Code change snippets
....................

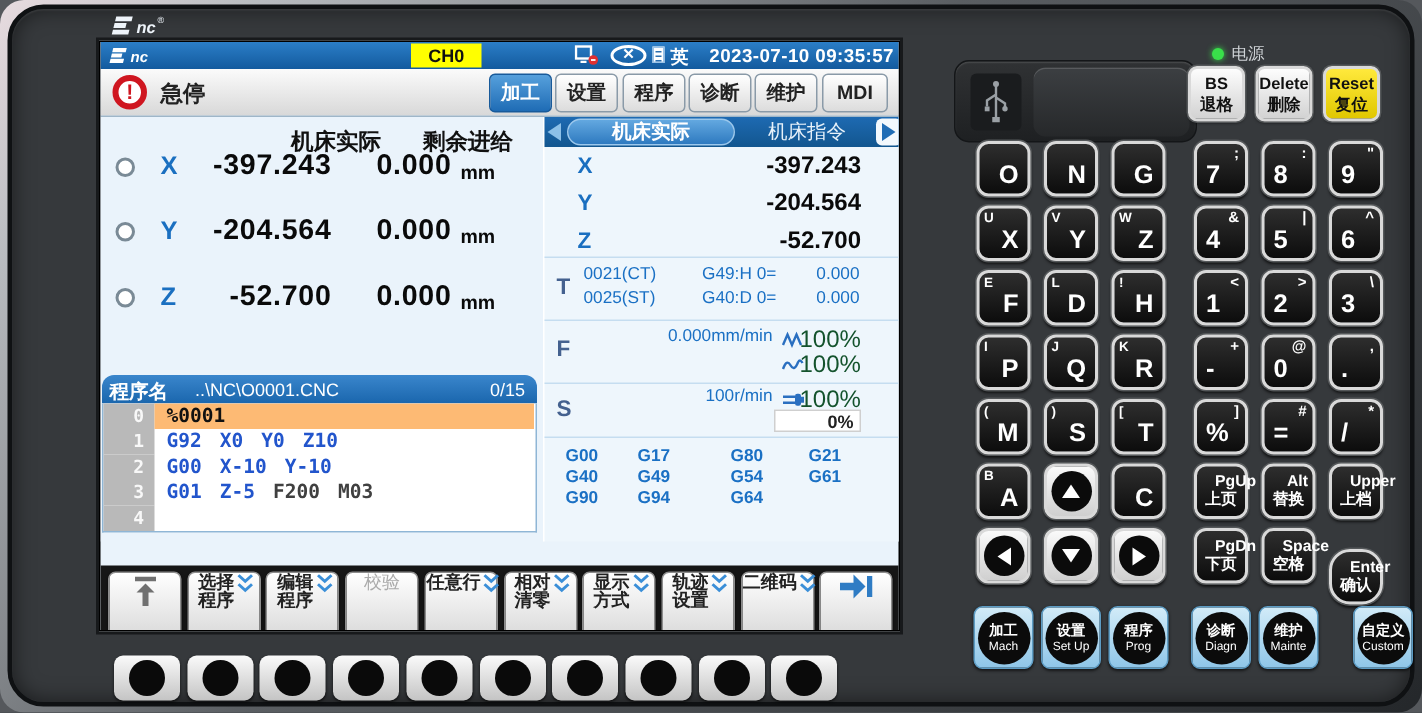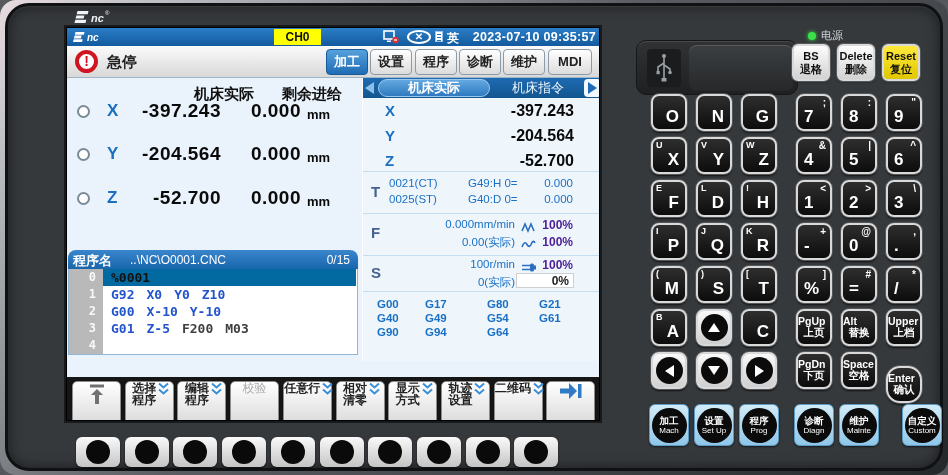--- a/index.html
+++ b/index.html
@@ -110,7 +110,7 @@
   .sp-big{position:absolute;font-size:15px;font-weight:bold;color:#44618f;}
   .sp-small{position:absolute;font-size:11.5px;color:#1a70c4;}
   .sp-right{text-align:right;}
-  .sp-ov{position:absolute;font-size:12px;font-weight:bold;color:#4c1d95;}
+  .sp-ov{position:absolute;font-size:16px;font-weight:normal;color:#14532d;}
   .sp-box0{position:absolute;left:153px;top:195px;width:58px;height:15px;background:#fff;
            border:1px solid #cfcfcf;font-size:12px;font-weight:bold;color:#222;
            text-align:right;padding-right:4px;line-height:14px;}

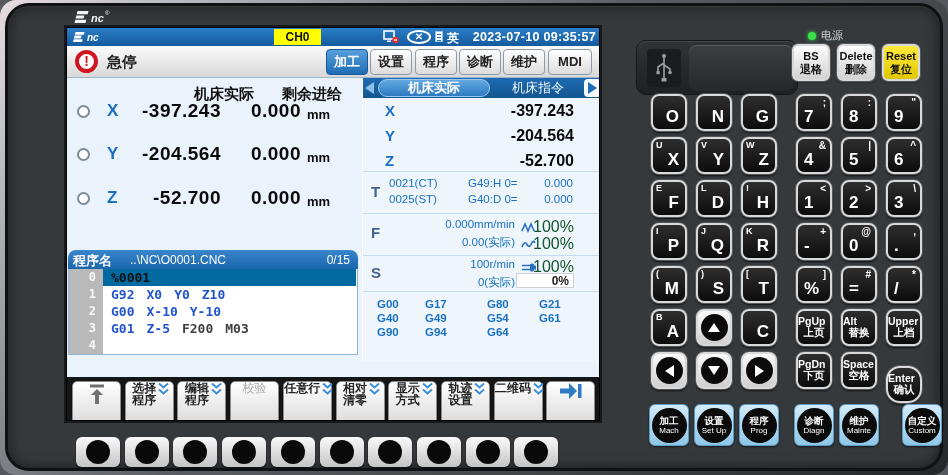--- a/index.html
+++ b/index.html
@@ -426,7 +426,6 @@
         <div class="sp-sep" style="top:135px;"></div>
         <div class="sp-big" style="left:8px;top:146px;">F</div>
         <div class="sp-small sp-right" style="left:30px;top:140px;width:122px;">0.000mm/min</div>
-        <div class="sp-small sp-right" style="left:30px;top:157px;width:122px;">0.00(实际)</div>
         <div style="position:absolute;left:158px;top:141px;">
           <svg width="16" height="11" viewBox="0 0 16 11">
               <polyline points="1,9 4,2 7,9 10,2 13,9" fill="none" stroke="#2a6fc0" stroke-width="1.6"></polyline>

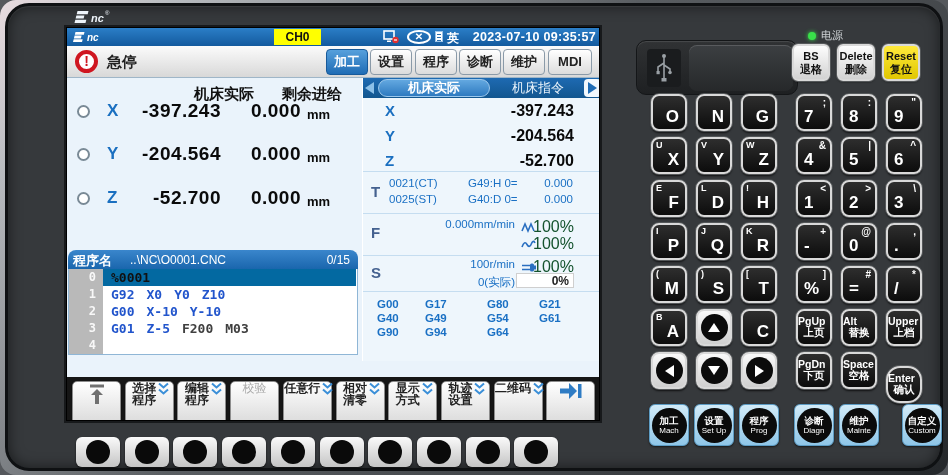--- a/index.html
+++ b/index.html
@@ -68,7 +68,7 @@
   .pline .gut{position:absolute;left:0;top:0;width:34px;height:17px;background:#b9b9b9;
               color:#f8f8f8;text-align:right;padding-right:7px;font-size:12px;}
   .pline .txt{position:absolute;left:34px;top:0;right:1px;height:17px;padding-left:8px;}
-  .pline .txt.hl{background:#0369a1;}
+  .pline .txt.hl{background:#fdba74;}
   .tok{margin-right:12px;}
   .c-b{color:#2255cc;} .c-r{color:#404040;} .c-k{color:#111;}
 

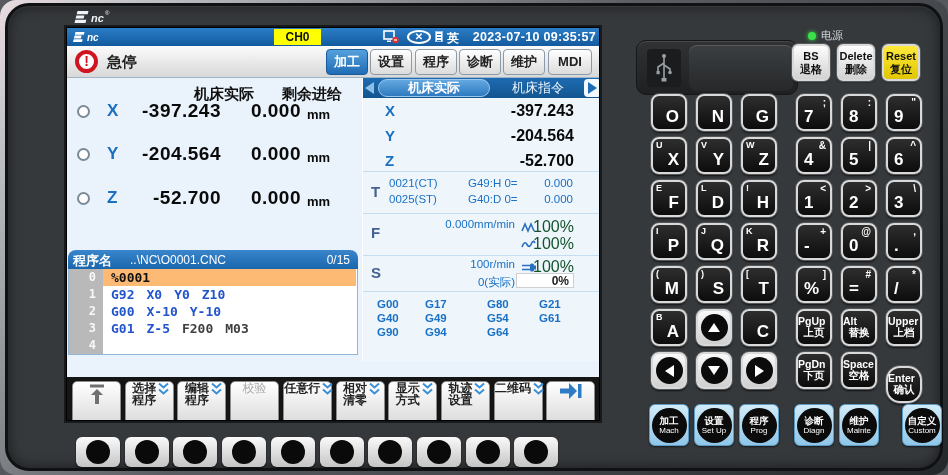--- a/index.html
+++ b/index.html
@@ -442,7 +442,6 @@
         <div class="sp-sep" style="top:177px;"></div>
         <div class="sp-big" style="left:8px;top:186px;">S</div>
         <div class="sp-small sp-right" style="left:30px;top:180px;width:122px;">100r/min</div>
-        <div class="sp-small sp-right" style="left:30px;top:197px;width:122px;">0(实际)</div>
         <div style="position:absolute;left:158px;top:181px;">
           <svg width="16" height="11" viewBox="0 0 16 11">
               <path d="M1 3.5h8 M1 7.5h8" stroke="#2a6fc0" stroke-width="1.6"></path>

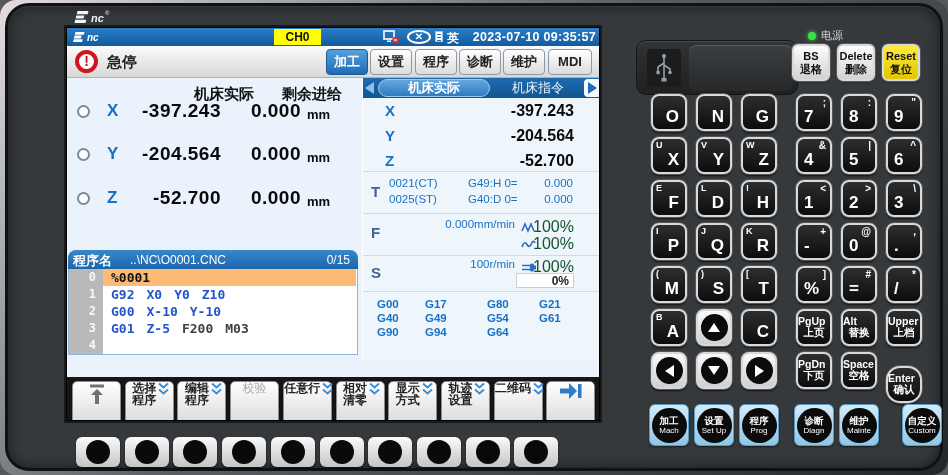--- a/index.html
+++ b/index.html
@@ -154,7 +154,7 @@
   .tri-down{width:0;height:0;border-left:6px solid transparent;border-right:6px solid transparent;border-top:9px solid #fff;}
   .tri-left{width:0;height:0;border-top:6px solid transparent;border-bottom:6px solid transparent;border-right:9px solid #fff;}
   .tri-right{width:0;height:0;border-top:6px solid transparent;border-bottom:6px solid transparent;border-left:9px solid #fff;}
-  .key .wen{position:absolute;left:0;right:0;top:4px;text-align:left;font-size:10.5px;font-weight:bold;}
+  .key .wen{position:absolute;left:0;right:0;top:4px;text-align:center;font-size:10.5px;font-weight:bold;padding-left:12px;}
   .key .wzh{position:absolute;left:0;right:0;bottom:4px;text-align:center;font-size:10.5px;font-weight:bold;}
 
   .funckey{position:absolute;top:398px;width:40px;height:42px;border-radius:6px;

....................

TASK TO CARRY OUT
What you print must match the entries exactly, except that no pictures appear.

THE COMPLETED TASK
--- a/index.html
+++ b/index.html
@@ -110,7 +110,7 @@
   .sp-big{position:absolute;font-size:15px;font-weight:bold;color:#44618f;}
   .sp-small{position:absolute;font-size:11.5px;color:#1a70c4;}
   .sp-right{text-align:right;}
-  .sp-ov{position:absolute;font-size:12px;font-weight:bold;color:#4c1d95;}
+  .sp-ov{position:absolute;font-size:16px;font-weight:normal;color:#14532d;}
   .sp-box0{position:absolute;left:153px;top:195px;width:58px;height:15px;background:#fff;
            border:1px solid #cfcfcf;font-size:12px;font-weight:bold;color:#222;
            text-align:right;padding-right:4px;line-height:14px;}

--- a/index.html
+++ b/index.html
@@ -426,7 +426,6 @@
         <div class="sp-sep" style="top:135px;"></div>
         <div class="sp-big" style="left:8px;top:146px;">F</div>
         <div class="sp-small sp-right" style="left:30px;top:140px;width:122px;">0.000mm/min</div>
-        <div class="sp-small sp-right" style="left:30px;top:157px;width:122px;">0.00(实际)</div>
         <div style="position:absolute;left:158px;top:141px;">
           <svg width="16" height="11" viewBox="0 0 16 11">
               <polyline points="1,9 4,2 7,9 10,2 13,9" fill="none" stroke="#2a6fc0" stroke-width="1.6"></polyline>

--- a/index.html
+++ b/index.html
@@ -68,7 +68,7 @@
   .pline .gut{position:absolute;left:0;top:0;width:34px;height:17px;background:#b9b9b9;
               color:#f8f8f8;text-align:right;padding-right:7px;font-size:12px;}
   .pline .txt{position:absolute;left:34px;top:0;right:1px;height:17px;padding-left:8px;}
-  .pline .txt.hl{background:#0369a1;}
+  .pline .txt.hl{background:#fdba74;}
   .tok{margin-right:12px;}
   .c-b{color:#2255cc;} .c-r{color:#404040;} .c-k{color:#111;}
 

--- a/index.html
+++ b/index.html
@@ -442,7 +442,6 @@
         <div class="sp-sep" style="top:177px;"></div>
         <div class="sp-big" style="left:8px;top:186px;">S</div>
         <div class="sp-small sp-right" style="left:30px;top:180px;width:122px;">100r/min</div>
-        <div class="sp-small sp-right" style="left:30px;top:197px;width:122px;">0(实际)</div>
         <div style="position:absolute;left:158px;top:181px;">
           <svg width="16" height="11" viewBox="0 0 16 11">
               <path d="M1 3.5h8 M1 7.5h8" stroke="#2a6fc0" stroke-width="1.6"></path>

--- a/index.html
+++ b/index.html
@@ -154,7 +154,7 @@
   .tri-down{width:0;height:0;border-left:6px solid transparent;border-right:6px solid transparent;border-top:9px solid #fff;}
   .tri-left{width:0;height:0;border-top:6px solid transparent;border-bottom:6px solid transparent;border-right:9px solid #fff;}
   .tri-right{width:0;height:0;border-top:6px solid transparent;border-bottom:6px solid transparent;border-left:9px solid #fff;}
-  .key .wen{position:absolute;left:0;right:0;top:4px;text-align:left;font-size:10.5px;font-weight:bold;}
+  .key .wen{position:absolute;left:0;right:0;top:4px;text-align:center;font-size:10.5px;font-weight:bold;padding-left:12px;}
   .key .wzh{position:absolute;left:0;right:0;bottom:4px;text-align:center;font-size:10.5px;font-weight:bold;}
 
   .funckey{position:absolute;top:398px;width:40px;height:42px;border-radius:6px;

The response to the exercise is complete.